Last year's election was a triumph for participatory democracy, with a record 74,216,154 Americans voting for Donald Trump and, blessedly, an even larger record of 81,268,924 choosing Joe Biden. Now comes the new battle: fighting for advantage for next time. We side with expanding the franchise.

Republicans, having lost the last White House round (along with the House and Senate), are pushing hundreds of bills in nearly every state capital to limit or restrict voting. As of a month ago, the Brennan Center at NYU Law School flagged 253 bills in 43 states.

The Democrats, in charge in Washington, are proposing to broaden voting access with federal legislation that has passed the House. The GOP charges it's an effort to boost turnout among minority voters (which actually is admirable and should be encouraged).
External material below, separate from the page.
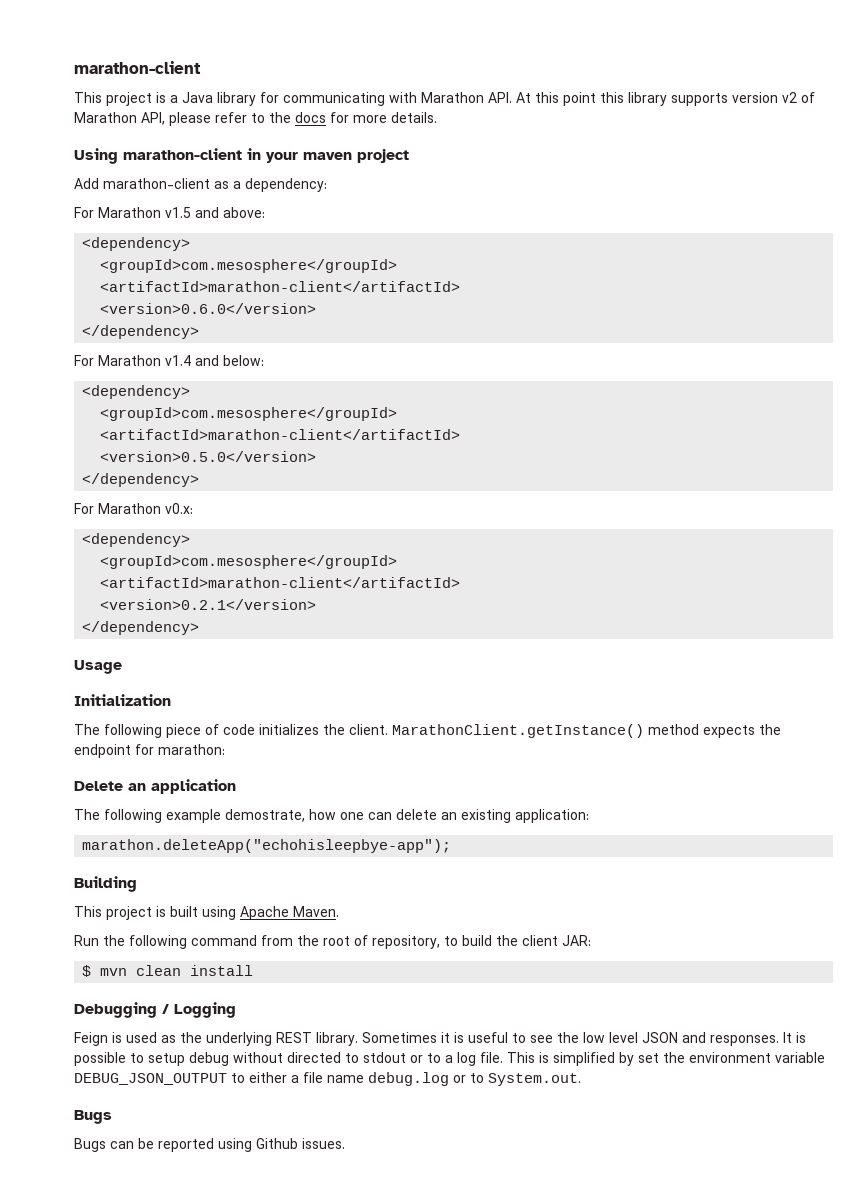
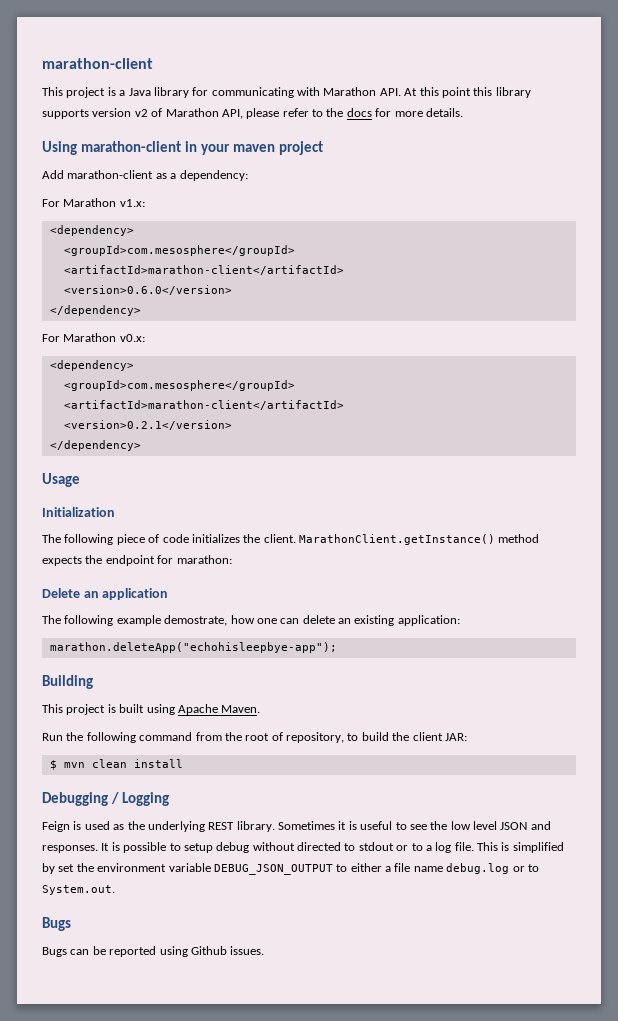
[165,207,265,218] v1.5 and above: -> [119,199,145,207] v1.x:
[74,355,264,366] [82,385,191,399] [100,407,398,421] [100,429,461,440] [100,451,317,462] [82,473,200,487] // For Marathon v1.4 and below: // <dependency> // <groupId>com.mesosphere</groupId> // <artifactId>marathon-client</artifactId> // <version>0.5.0</version> // </dependency> -> (141, 310) none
Another war is over redistricting, using the results of the 2020 census. Each side smears the other with partisan gerrymandering and they are both right, leading to the perversity of politicos picking their voters instead of the other way around. Much more to come on that front.

Still, even with those higher turnouts, the nasty polarization of the Trump years has been damaging. Freedom House, a nonpartisan group founded during World War II to promote liberty around the globe, conducts an annual Freedom in the World ranking, from Finland's perfect 100 down to Syria's score of 1. In 2010, the U.S. had a 94 across the host of measures. In 2020, America had slipped to 83, right next to Romania and Panama. No aspersions intended toward an ex-East Bloc prison house or a former banana republic, but that's really embarrassing for Abraham Lincoln's last best hope.

Something good that came out of Trump is that the crazy theories of voter fraud have been demolished. Dozens of courts and judges across the country, federal and state, have said it's not true. The dead just aren't voting.

Now, even the craziest of the crazies, attorney Sidney Powell, being sued for $1.3 billion in defamation damages by election machine maker Dominion Voting Systems, is trying to run away from what Sidney Powell said.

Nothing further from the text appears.